Problem: Please quote exactly the lines below from the line containing "background: #f97316 ->" to the line containing "whose lives you", both lines included, and nothing else.

Records for this exercise:
■ ■ ■ ■ ■

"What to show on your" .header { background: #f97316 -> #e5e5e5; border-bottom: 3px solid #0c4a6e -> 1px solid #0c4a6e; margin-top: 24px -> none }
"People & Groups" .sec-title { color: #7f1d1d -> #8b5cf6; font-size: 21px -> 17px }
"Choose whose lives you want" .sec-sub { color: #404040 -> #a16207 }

■ ■ ■ ■ ■

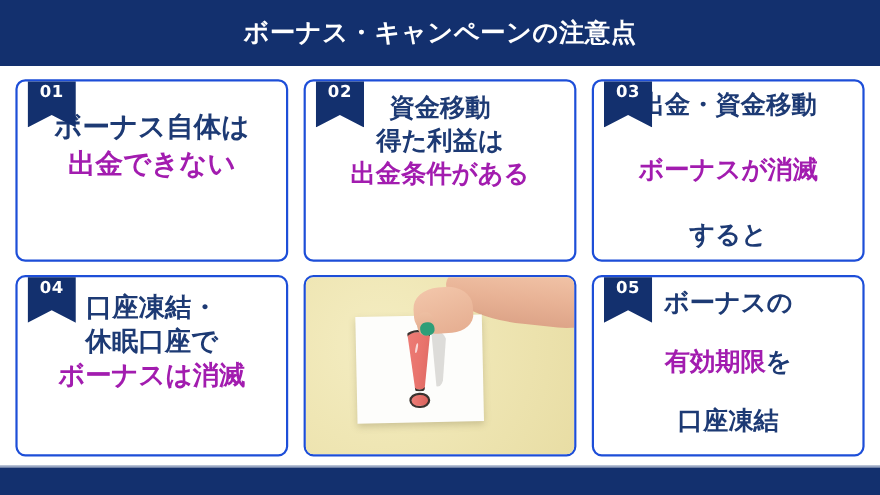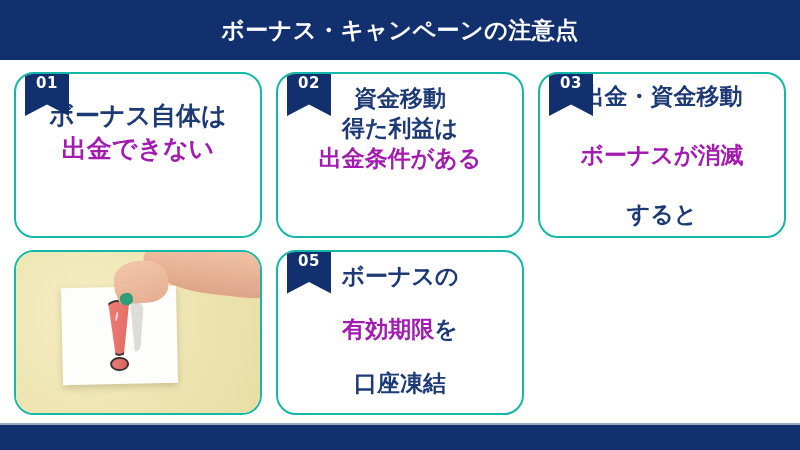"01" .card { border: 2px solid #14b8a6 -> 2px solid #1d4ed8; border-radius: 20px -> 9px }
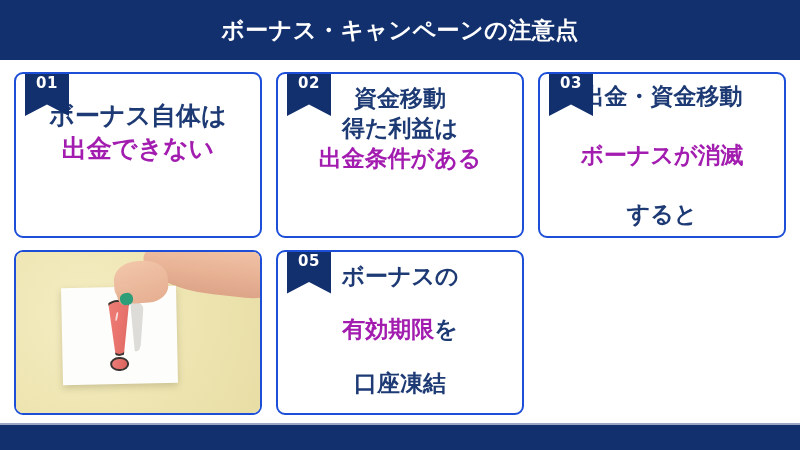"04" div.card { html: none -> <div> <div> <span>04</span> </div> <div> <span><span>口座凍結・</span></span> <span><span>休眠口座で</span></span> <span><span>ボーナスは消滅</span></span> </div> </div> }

■ ■ ■ ■ ■

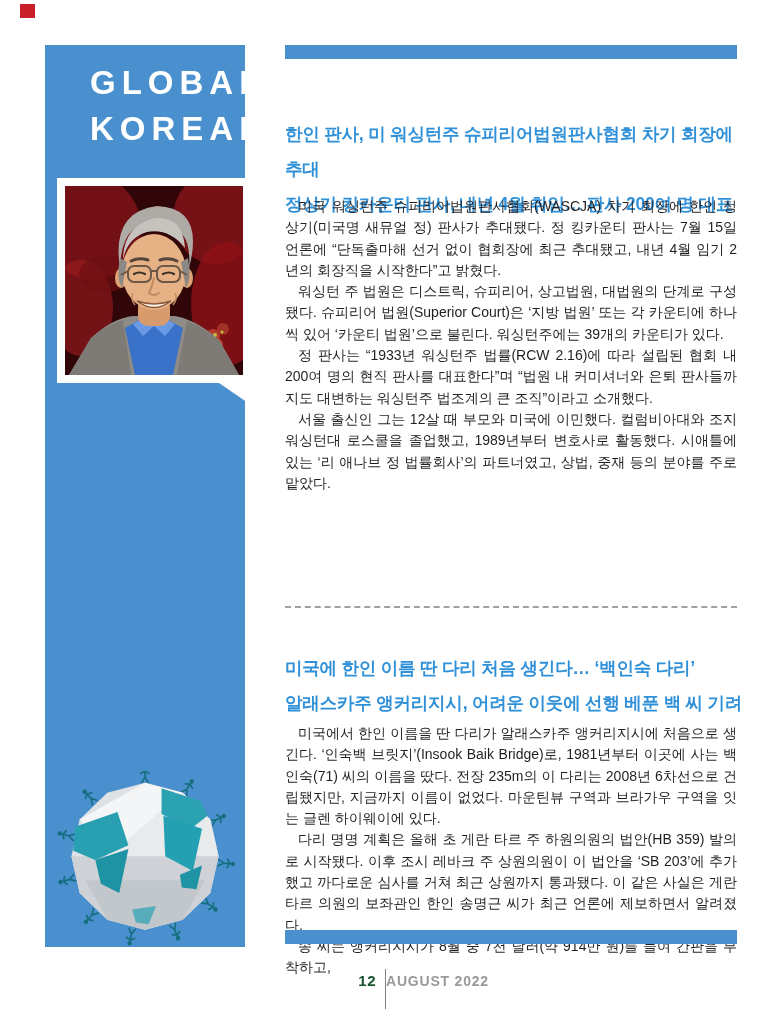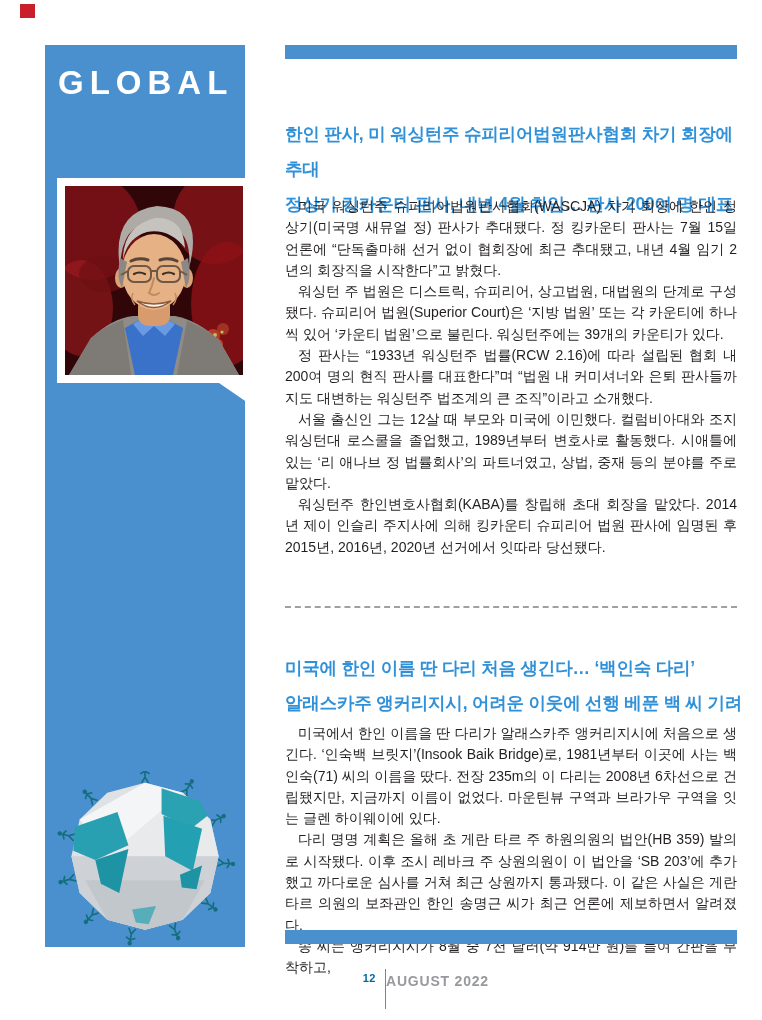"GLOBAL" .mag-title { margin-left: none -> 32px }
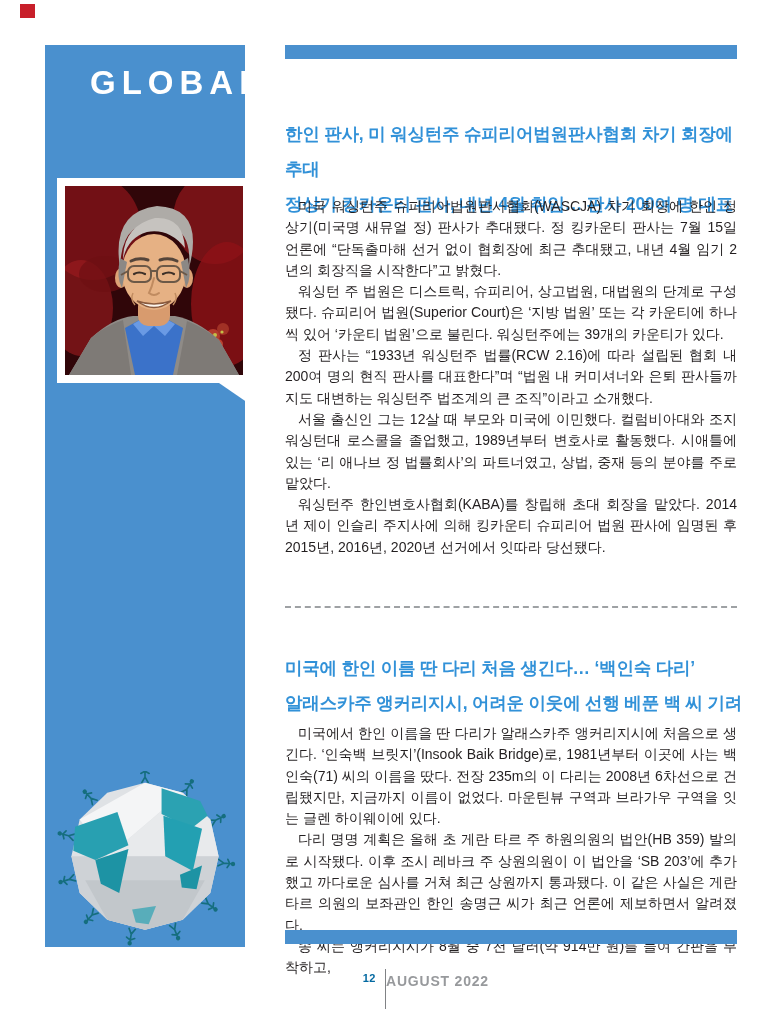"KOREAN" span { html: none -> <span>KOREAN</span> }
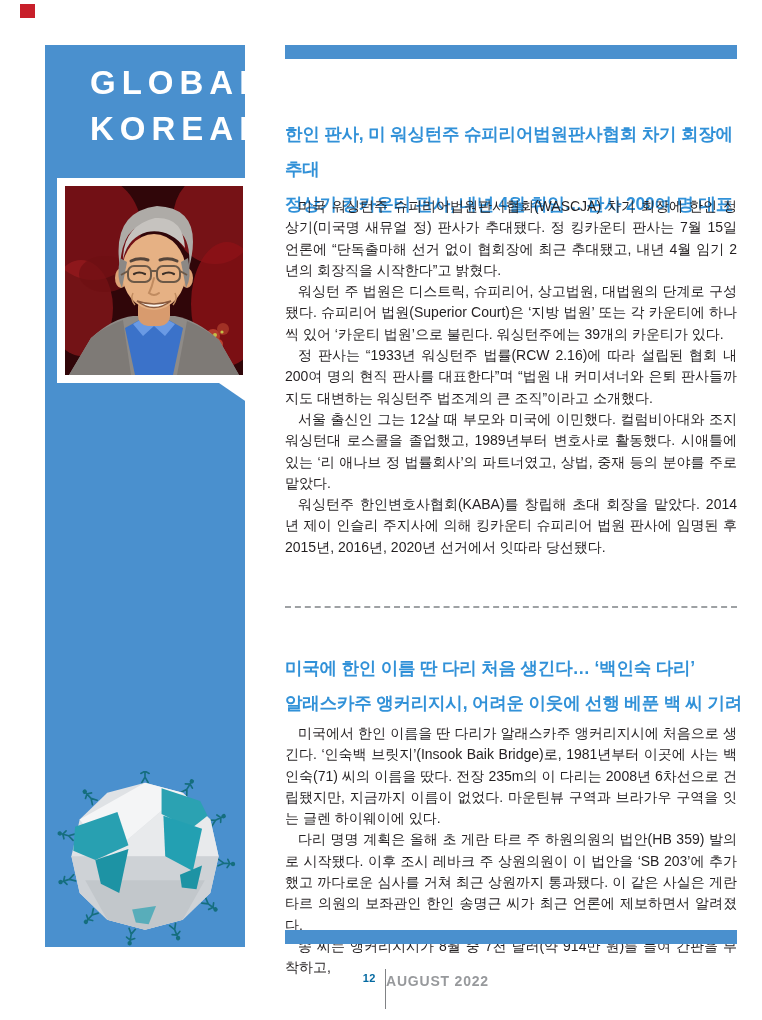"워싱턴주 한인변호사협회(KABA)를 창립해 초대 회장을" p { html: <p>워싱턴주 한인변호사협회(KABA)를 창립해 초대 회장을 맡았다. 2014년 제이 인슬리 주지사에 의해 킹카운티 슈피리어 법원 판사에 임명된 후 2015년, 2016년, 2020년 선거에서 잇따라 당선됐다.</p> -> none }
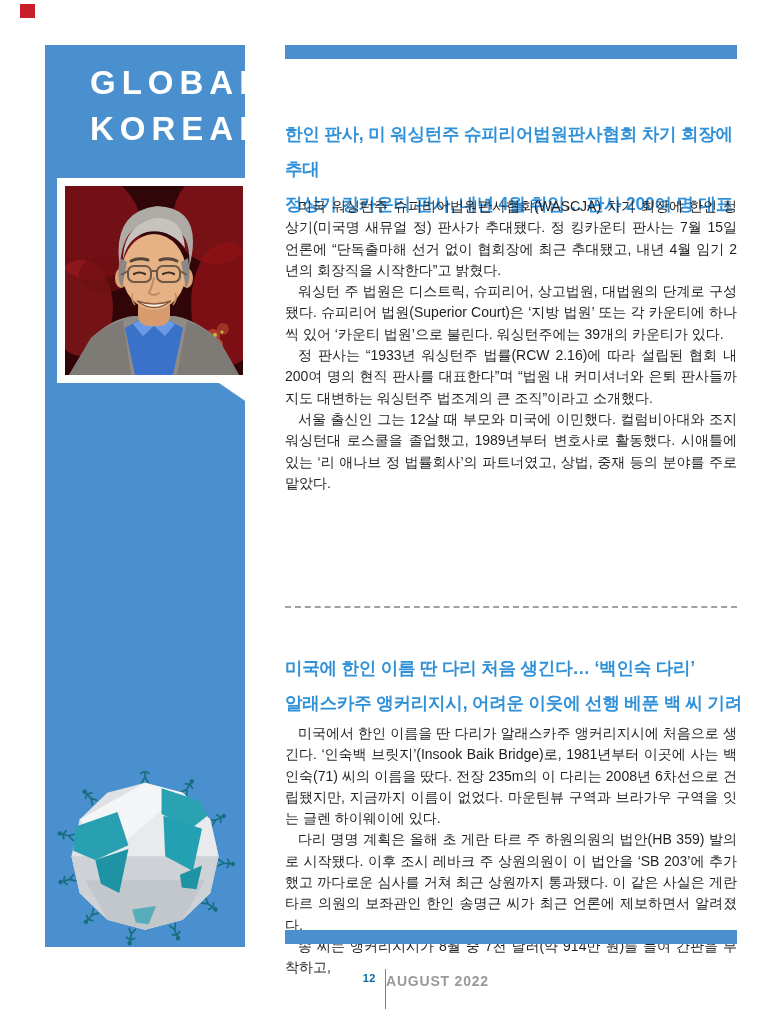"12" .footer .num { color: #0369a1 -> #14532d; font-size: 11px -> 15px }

■ ■ ■ ■ ■

Exercise result:
"What to show on your" .header { background: #f97316 -> #e5e5e5; border-bottom: 3px solid #0c4a6e -> 1px solid #0c4a6e; margin-top: 24px -> none }
"People & Groups" .sec-title { color: #7f1d1d -> #8b5cf6; font-size: 21px -> 17px }
"Choose whose lives you want" .sec-sub { color: #404040 -> #a16207 }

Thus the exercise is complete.